> **Problem**
Please transcribe the entries that follow exactly as they stand, skipping each picture.

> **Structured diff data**
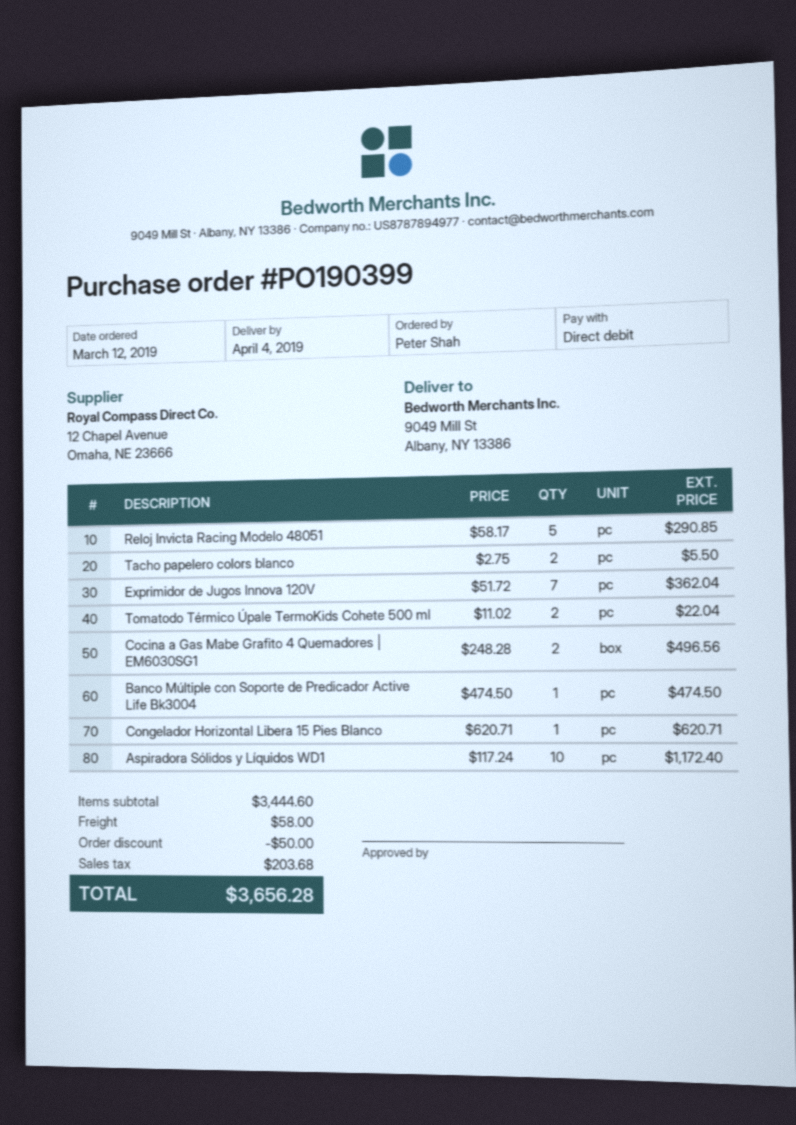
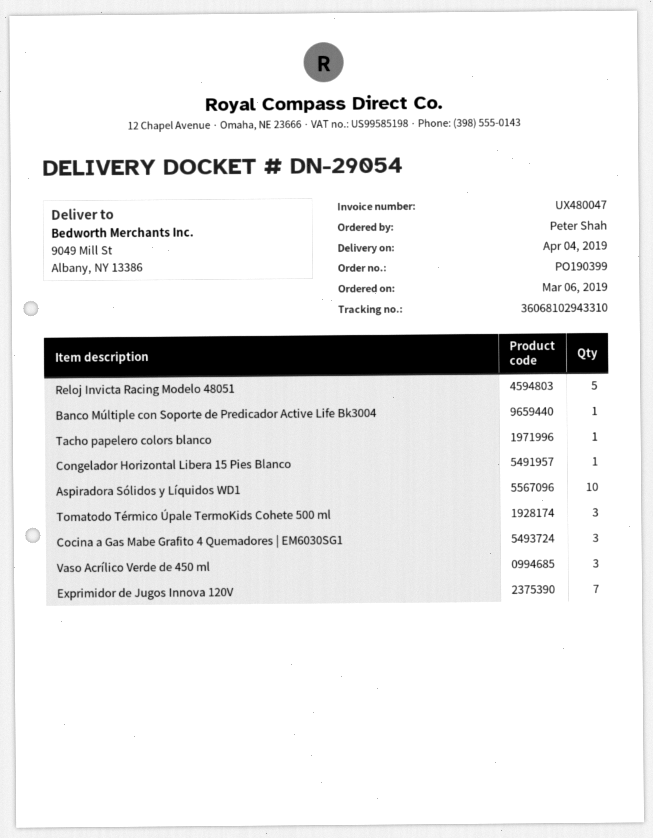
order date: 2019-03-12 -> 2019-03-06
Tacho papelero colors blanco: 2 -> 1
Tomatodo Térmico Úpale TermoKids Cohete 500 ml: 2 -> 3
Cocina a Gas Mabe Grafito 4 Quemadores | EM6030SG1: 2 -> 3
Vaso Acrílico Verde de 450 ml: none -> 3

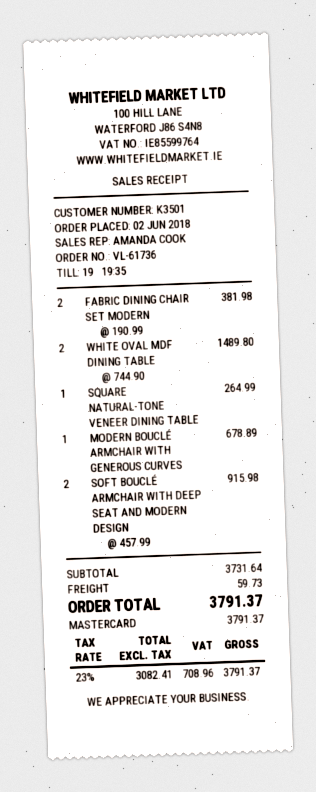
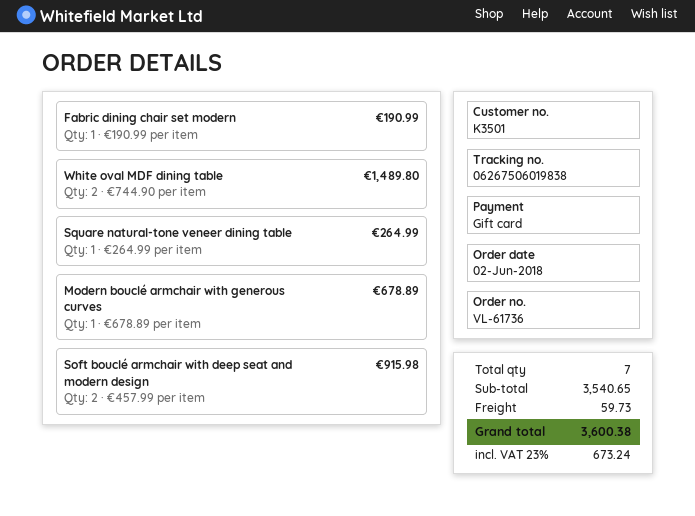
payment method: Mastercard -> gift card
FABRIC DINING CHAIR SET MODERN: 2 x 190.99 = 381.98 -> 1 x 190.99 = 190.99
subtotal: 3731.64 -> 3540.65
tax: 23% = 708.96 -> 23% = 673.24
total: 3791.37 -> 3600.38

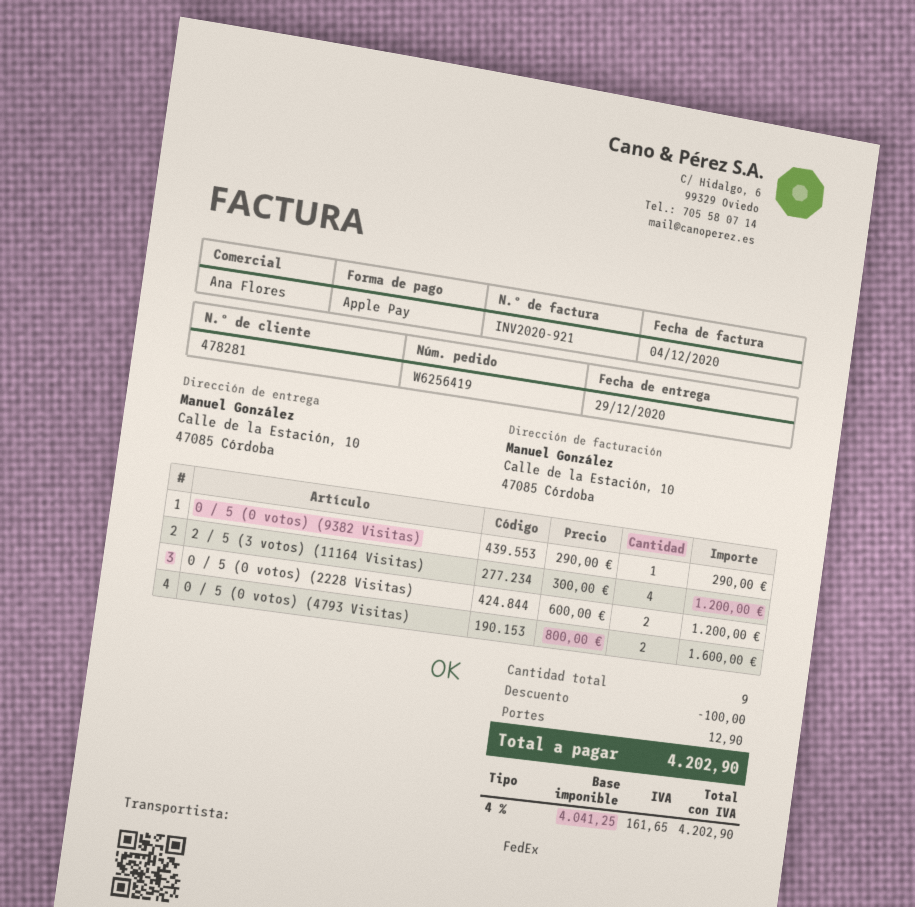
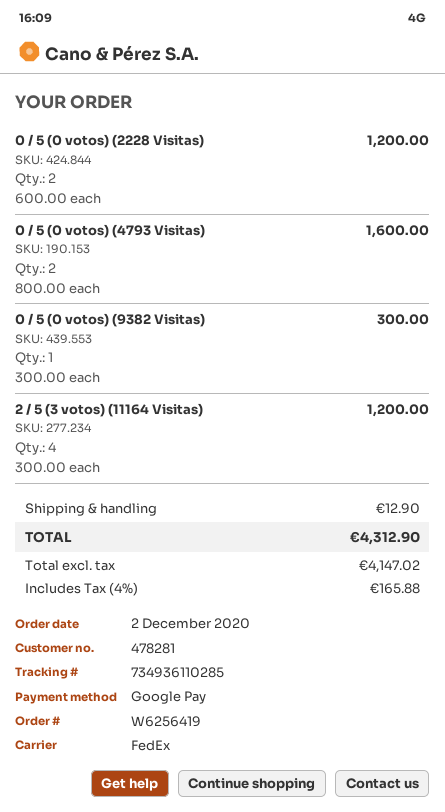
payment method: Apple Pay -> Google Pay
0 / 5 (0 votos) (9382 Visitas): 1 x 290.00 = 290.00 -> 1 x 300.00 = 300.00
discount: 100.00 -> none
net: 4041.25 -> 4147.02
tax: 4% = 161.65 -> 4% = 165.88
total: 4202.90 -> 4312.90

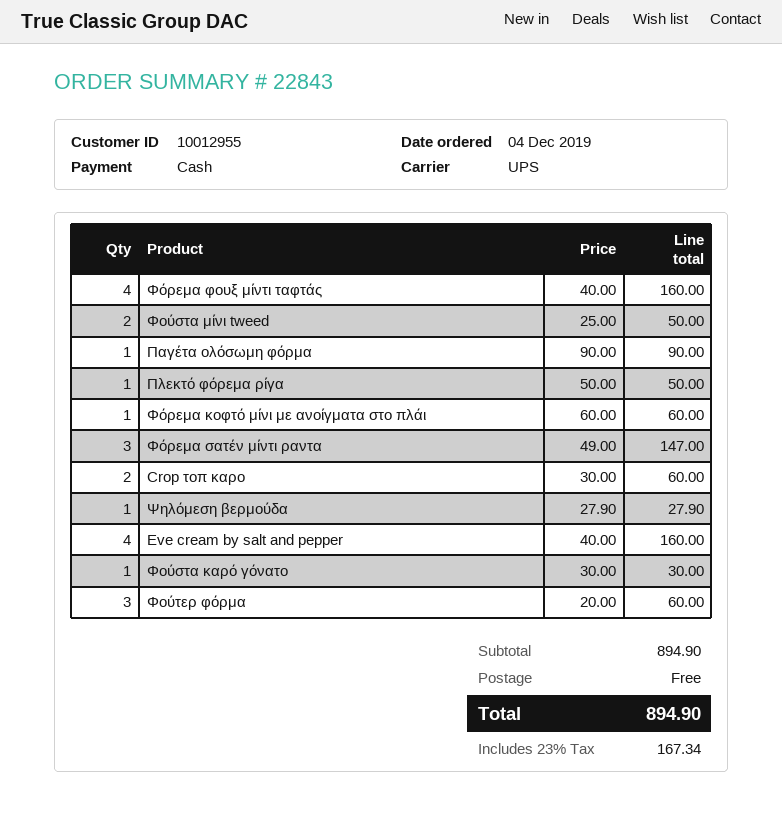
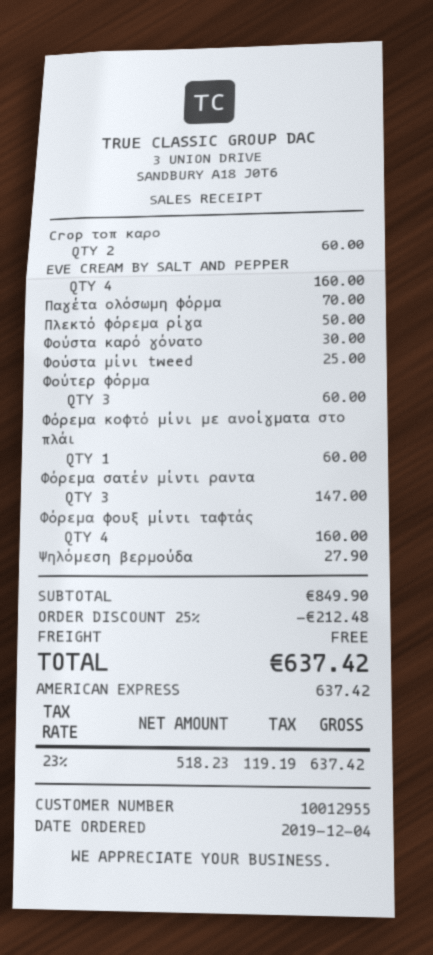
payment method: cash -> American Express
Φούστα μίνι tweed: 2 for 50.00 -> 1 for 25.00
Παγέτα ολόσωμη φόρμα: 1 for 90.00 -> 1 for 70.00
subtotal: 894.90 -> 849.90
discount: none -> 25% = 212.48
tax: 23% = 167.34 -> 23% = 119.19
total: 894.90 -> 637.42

> **Expected answer**
order date: 2019-03-12 -> 2019-03-06
Tacho papelero colors blanco: 2 -> 1
Tomatodo Térmico Úpale TermoKids Cohete 500 ml: 2 -> 3
Cocina a Gas Mabe Grafito 4 Quemadores | EM6030SG1: 2 -> 3
Vaso Acrílico Verde de 450 ml: none -> 3

payment method: Mastercard -> gift card
FABRIC DINING CHAIR SET MODERN: 2 x 190.99 = 381.98 -> 1 x 190.99 = 190.99
subtotal: 3731.64 -> 3540.65
tax: 23% = 708.96 -> 23% = 673.24
total: 3791.37 -> 3600.38

payment method: Apple Pay -> Google Pay
0 / 5 (0 votos) (9382 Visitas): 1 x 290.00 = 290.00 -> 1 x 300.00 = 300.00
discount: 100.00 -> none
net: 4041.25 -> 4147.02
tax: 4% = 161.65 -> 4% = 165.88
total: 4202.90 -> 4312.90

payment method: cash -> American Express
Φούστα μίνι tweed: 2 for 50.00 -> 1 for 25.00
Παγέτα ολόσωμη φόρμα: 1 for 90.00 -> 1 for 70.00
subtotal: 894.90 -> 849.90
discount: none -> 25% = 212.48
tax: 23% = 167.34 -> 23% = 119.19
total: 894.90 -> 637.42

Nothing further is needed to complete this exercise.